Our finding that DBP is a strong determinant of CKD progression with a 2.12-fold increase for patients with a value above 70 mm Hg (Figure 2(D)) is consistent with the view that “normal” blood pressure value targets in SCA patients should be lower than values defined for the general population.22 Indeed, as previously reported, values that would be considered as normal in healthy individuals should be considered at risk for cardiovascular complications such as stroke and pulmonary hypertension, and for increased mortality in patients with SCA.23 The pathophysiology of normal or low blood pressure in this population with often low systemic vascular resistance is mostly unknown and currently related to chronic hemolysis.3 A rise in blood pressure may suggest either an activation of the renin angiotensin system and/or NO deficiency related to endothelial dysfunction especially in kidneys but also in heart and large vessels as suggested by the finding of an increased tricuspid regurgitation velocity in CKD stage 2 group.

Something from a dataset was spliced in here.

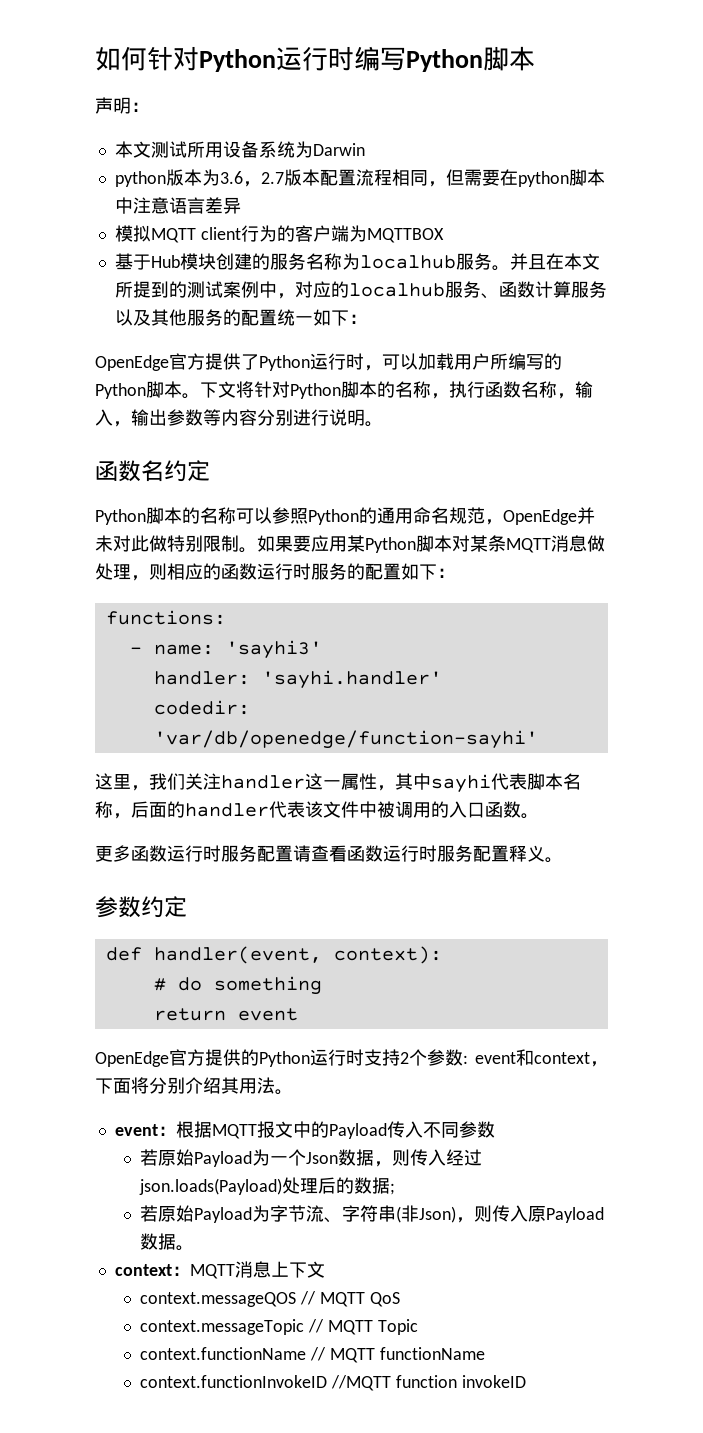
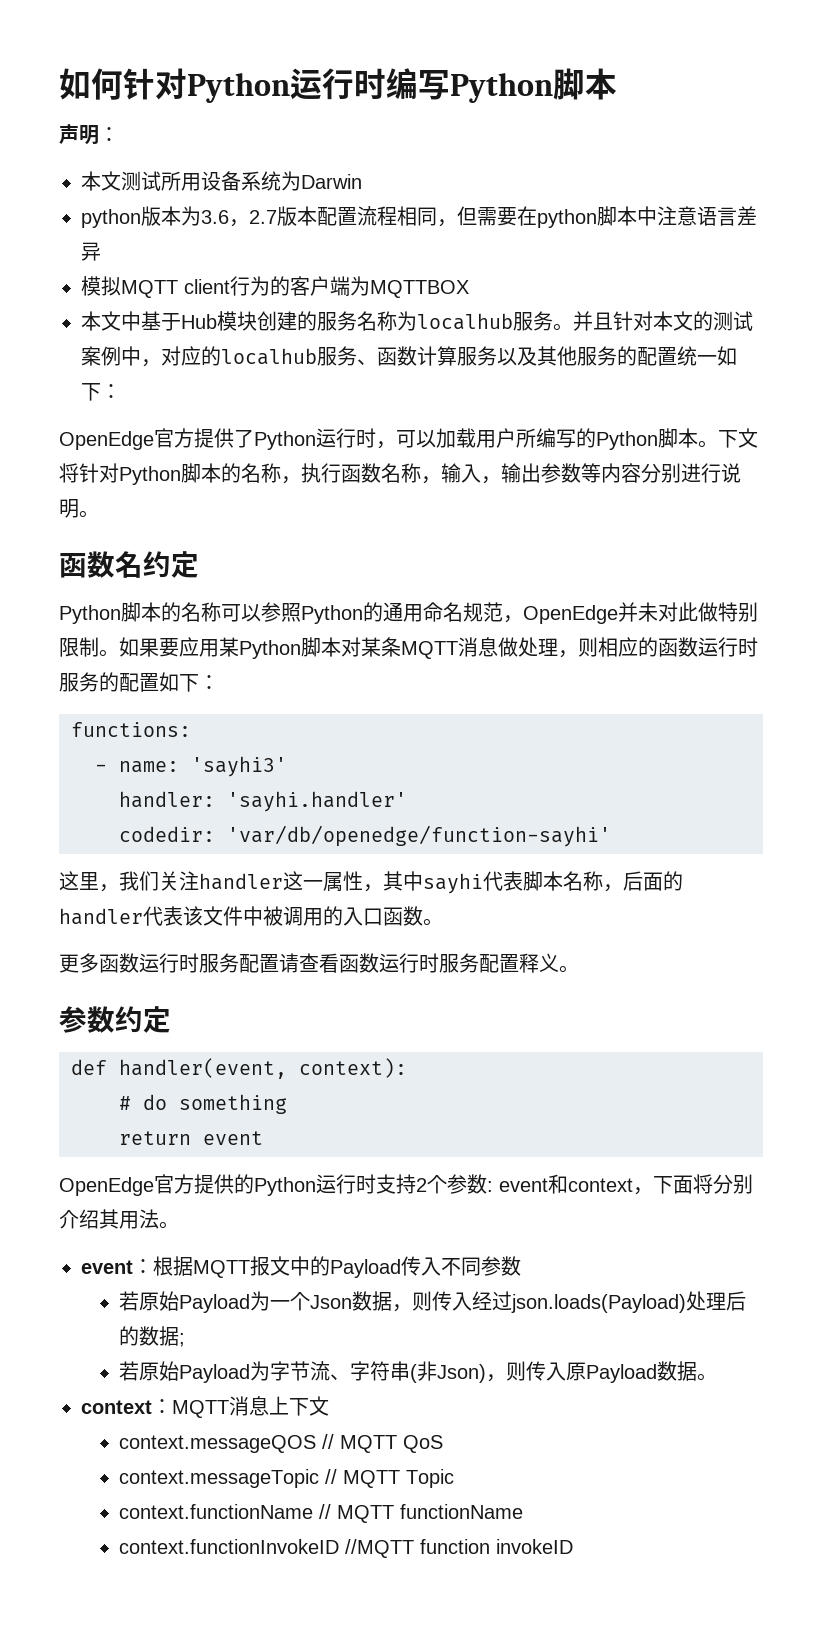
- 基于Hub模块创建的服务名称为localhub服务。
+ 本文中基于Hub模块创建的服务名称为localhub服务。
- 并且在本文所提到的测试案例中，对应的localhub服务、函数计算服务以及其他服务的配置统一如下：
+ 并且针对本文的测试案例中，对应的localhub服务、函数计算服务以及其他服务的配置统一如下：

Limitations of the study: Accuracy of blood pressure values could be a matter of debate. Indeed, baseline blood pressure values are the result of only one measurement and not a mean of several measurements which could lead to a non-differential measurement bias. Therefore, identifying blood pressure targets in this population should require a more accurate methodology in future studies.
To conclude, identification of macroalbuminuria, diastolic blood pressure above 70 mm Hg, high hemolytic biomarkers and aging as independent risk factors for CKD progression in SCA population raises the issue of the adequate monitoring and preemptive treatment in high risk patients, especially above 30 years of age. Future interventional studies in SCA patients at high risk for CKD progression targeting optimal blood pressure using ACEI or other antihypertensive agents in addition to hydroxycarbamide are needed.
CONFLICT OF INTEREST
The authors declare no conflict of interest.
Open Research
DATA AVAILABILITY STATEMENT
Acquirement of data is explained in the methods section. All data are available for checking if needed.